* **Given data**
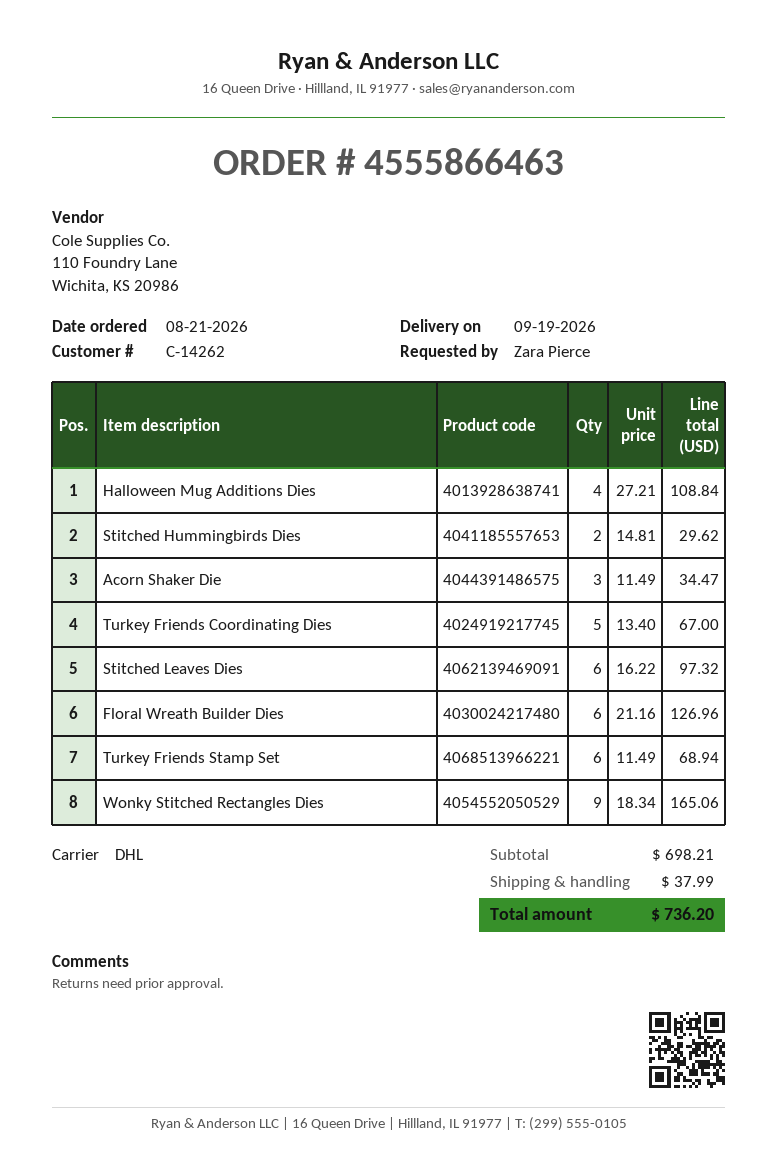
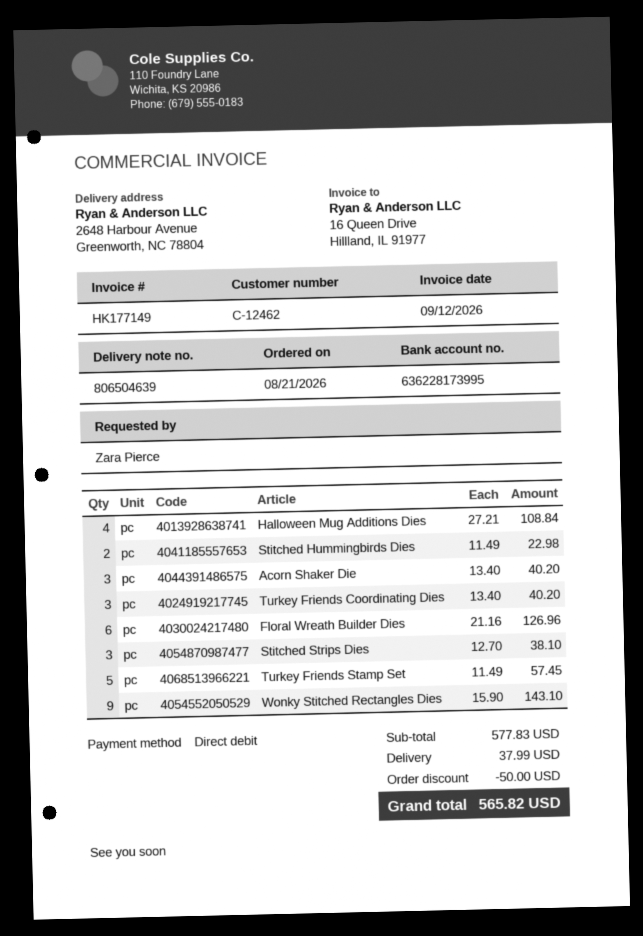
customer number: C-14262 -> C-12462
Stitched Hummingbirds Dies: 2 x 14.81 = 29.62 -> 2 x 11.49 = 22.98
Acorn Shaker Die: 3 x 11.49 = 34.47 -> 3 x 13.40 = 40.20
Turkey Friends Coordinating Dies: 5 x 13.40 = 67.00 -> 3 x 13.40 = 40.20
Stitched Leaves Dies: 6 x 16.22 = 97.32 -> none
Turkey Friends Stamp Set: 6 x 11.49 = 68.94 -> 5 x 11.49 = 57.45
Wonky Stitched Rectangles Dies: 9 x 18.34 = 165.06 -> 9 x 15.90 = 143.10
Stitched Strips Dies: none -> 3 x 12.70 = 38.10
subtotal: 698.21 -> 577.83
discount: none -> 50.00
total: 736.20 -> 565.82

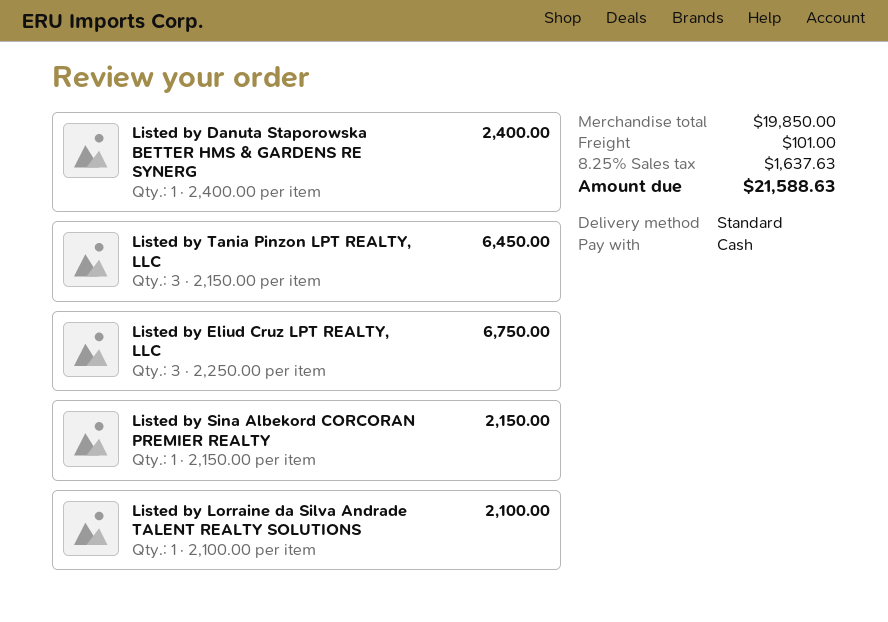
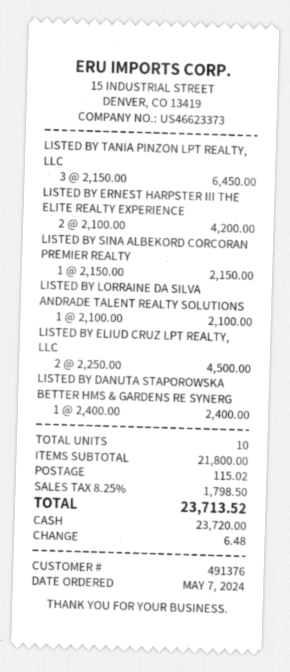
Listed by Eliud Cruz LPT REALTY, LLC: 3 x 2250.00 = 6750.00 -> 2 x 2250.00 = 4500.00
LISTED BY ERNEST HARPSTER III THE ELITE REALTY EXPERIENCE: none -> 2 x 2100.00 = 4200.00
subtotal: 19850.00 -> 21800.00
shipping: 101.00 -> 115.02
tax: 8.25% = 1637.63 -> 8.25% = 1798.50
total: 21588.63 -> 23713.52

* **Task brief**
Set down word for word every line from the one containing "Turkey Friends Coordinating" through the last line of the records above, both ends included. Leave out the pictures.

* **Solution to this problem**
Turkey Friends Coordinating Dies: 5 x 13.40 = 67.00 -> 3 x 13.40 = 40.20
Stitched Leaves Dies: 6 x 16.22 = 97.32 -> none
Turkey Friends Stamp Set: 6 x 11.49 = 68.94 -> 5 x 11.49 = 57.45
Wonky Stitched Rectangles Dies: 9 x 18.34 = 165.06 -> 9 x 15.90 = 143.10
Stitched Strips Dies: none -> 3 x 12.70 = 38.10
subtotal: 698.21 -> 577.83
discount: none -> 50.00
total: 736.20 -> 565.82

Listed by Eliud Cruz LPT REALTY, LLC: 3 x 2250.00 = 6750.00 -> 2 x 2250.00 = 4500.00
LISTED BY ERNEST HARPSTER III THE ELITE REALTY EXPERIENCE: none -> 2 x 2100.00 = 4200.00
subtotal: 19850.00 -> 21800.00
shipping: 101.00 -> 115.02
tax: 8.25% = 1637.63 -> 8.25% = 1798.50
total: 21588.63 -> 23713.52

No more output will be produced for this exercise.